» **Work item**
Everything in the records except the pictures should come back exactly as written.
(Extracted material begins)
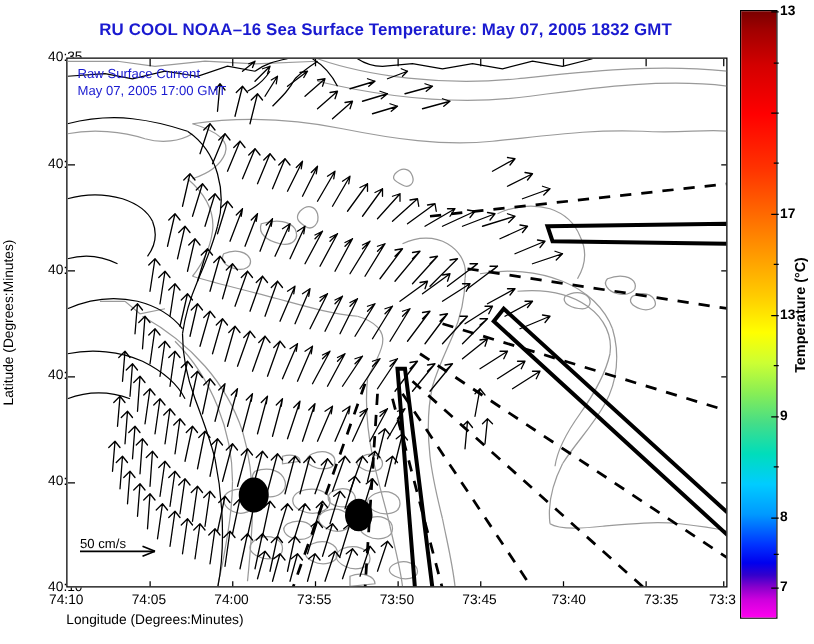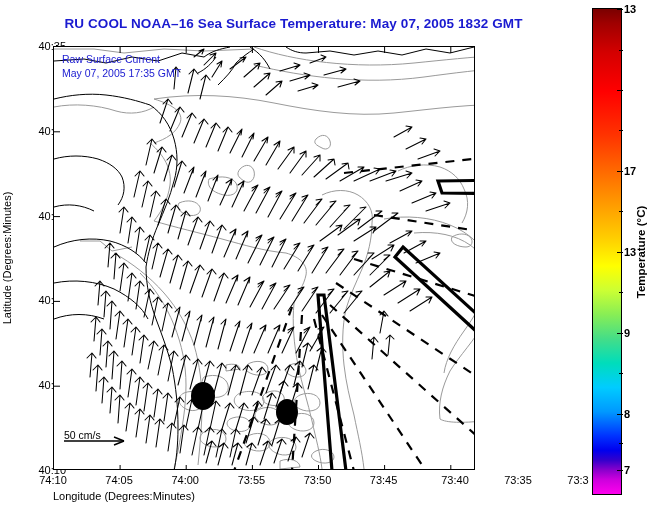--- a/index.html
+++ b/index.html
@@ -9,7 +9,7 @@
   #root{position:absolute;left:0;top:0;width:651px;height:515px;background:#ffffff;}
 
   
-  .title{position:absolute;left:1px;top:16px;width:585px;text-align:center;
+  .title{position:absolute;left:16px;top:16px;width:585px;text-align:center;
          font-size:13.5px;font-weight:bold;color:#1a1ad0;letter-spacing:0.1px;
          white-space:nowrap;}
 

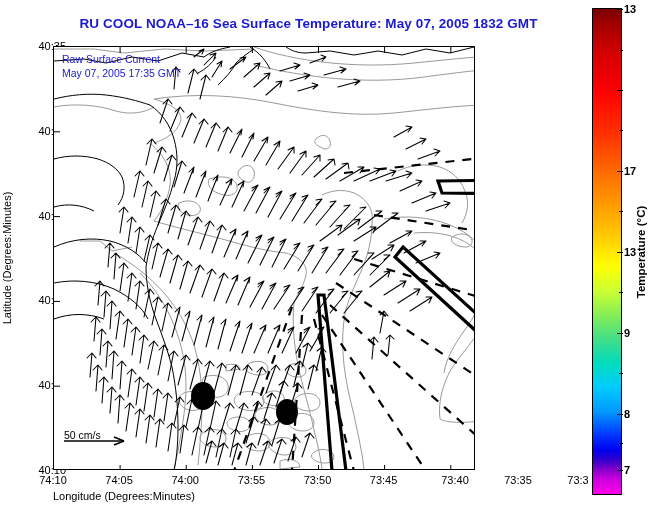--- a/index.html
+++ b/index.html
@@ -14,7 +14,7 @@
          white-space:nowrap;}
 
   
-  .plot{position:absolute;left:53px;top:46px;width:422px;height:424px;
+  .plot{position:absolute;left:53px;top:46px;width:529px;height:424px;
         border:1px solid #000;box-sizing:border-box;background:#fff;overflow:hidden;}
   .plot svg{position:absolute;left:0;top:0;}
 

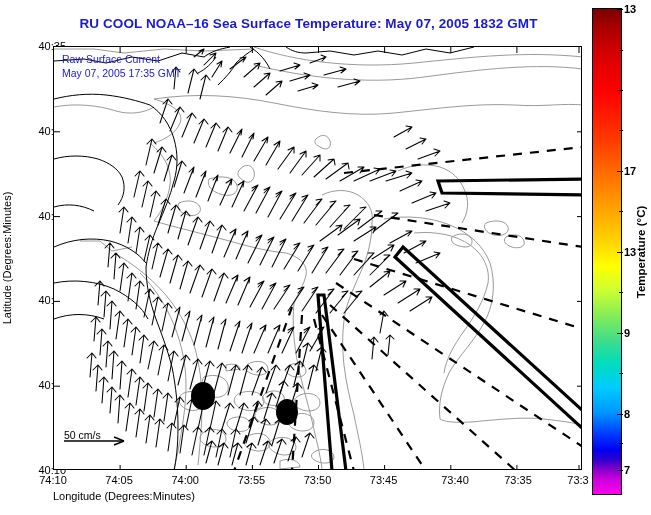--- a/index.html
+++ b/index.html
@@ -407,7 +407,7 @@
 
     <div class="annot">
       <div>Raw Surface Current</div>
-      <div>May 07, 2005 17:35 GMT</div>
+      <div>May 07, 2005 17:00 GMT</div>
     </div>
 
     <div class="scalebar">

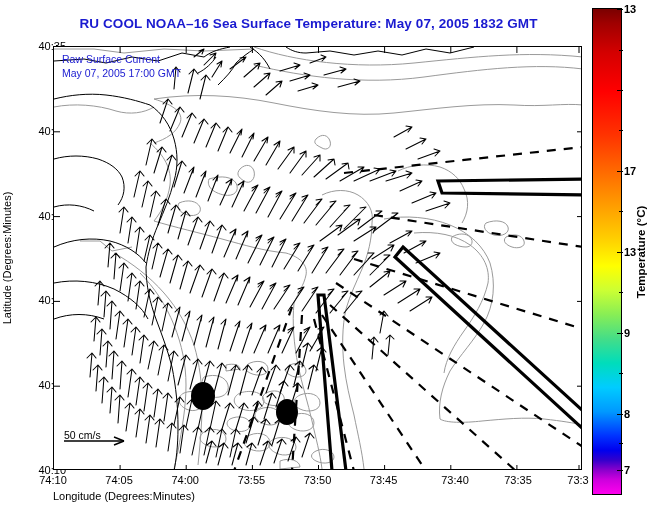--- a/index.html
+++ b/index.html
@@ -75,7 +75,7 @@
   <div class="xtick" style="left:317.5px;">73:50</div>
   <div class="xtick" style="left:383.6px;">73:45</div>
   <div class="xtick" style="left:455px;">73:40</div>
-  <div class="xtick" style="left:518px;">73:35</div>
+  <div class="xtick" style="left:529px;">73:35</div>
   <div class="xtick" style="left:578px;text-align:right;">73:3</div>
   <div class="xlab">Longitude (Degrees:Minutes)</div>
(Extracted material ends)
» **Result for this exercise**
--- a/index.html
+++ b/index.html
@@ -9,7 +9,7 @@
   #root{position:absolute;left:0;top:0;width:651px;height:515px;background:#ffffff;}
 
   
-  .title{position:absolute;left:1px;top:16px;width:585px;text-align:center;
+  .title{position:absolute;left:16px;top:16px;width:585px;text-align:center;
          font-size:13.5px;font-weight:bold;color:#1a1ad0;letter-spacing:0.1px;
          white-space:nowrap;}
 

--- a/index.html
+++ b/index.html
@@ -14,7 +14,7 @@
          white-space:nowrap;}
 
   
-  .plot{position:absolute;left:53px;top:46px;width:422px;height:424px;
+  .plot{position:absolute;left:53px;top:46px;width:529px;height:424px;
         border:1px solid #000;box-sizing:border-box;background:#fff;overflow:hidden;}
   .plot svg{position:absolute;left:0;top:0;}
 

--- a/index.html
+++ b/index.html
@@ -407,7 +407,7 @@
 
     <div class="annot">
       <div>Raw Surface Current</div>
-      <div>May 07, 2005 17:35 GMT</div>
+      <div>May 07, 2005 17:00 GMT</div>
     </div>
 
     <div class="scalebar">

--- a/index.html
+++ b/index.html
@@ -75,7 +75,7 @@
   <div class="xtick" style="left:317.5px;">73:50</div>
   <div class="xtick" style="left:383.6px;">73:45</div>
   <div class="xtick" style="left:455px;">73:40</div>
-  <div class="xtick" style="left:518px;">73:35</div>
+  <div class="xtick" style="left:529px;">73:35</div>
   <div class="xtick" style="left:578px;text-align:right;">73:3</div>
   <div class="xlab">Longitude (Degrees:Minutes)</div>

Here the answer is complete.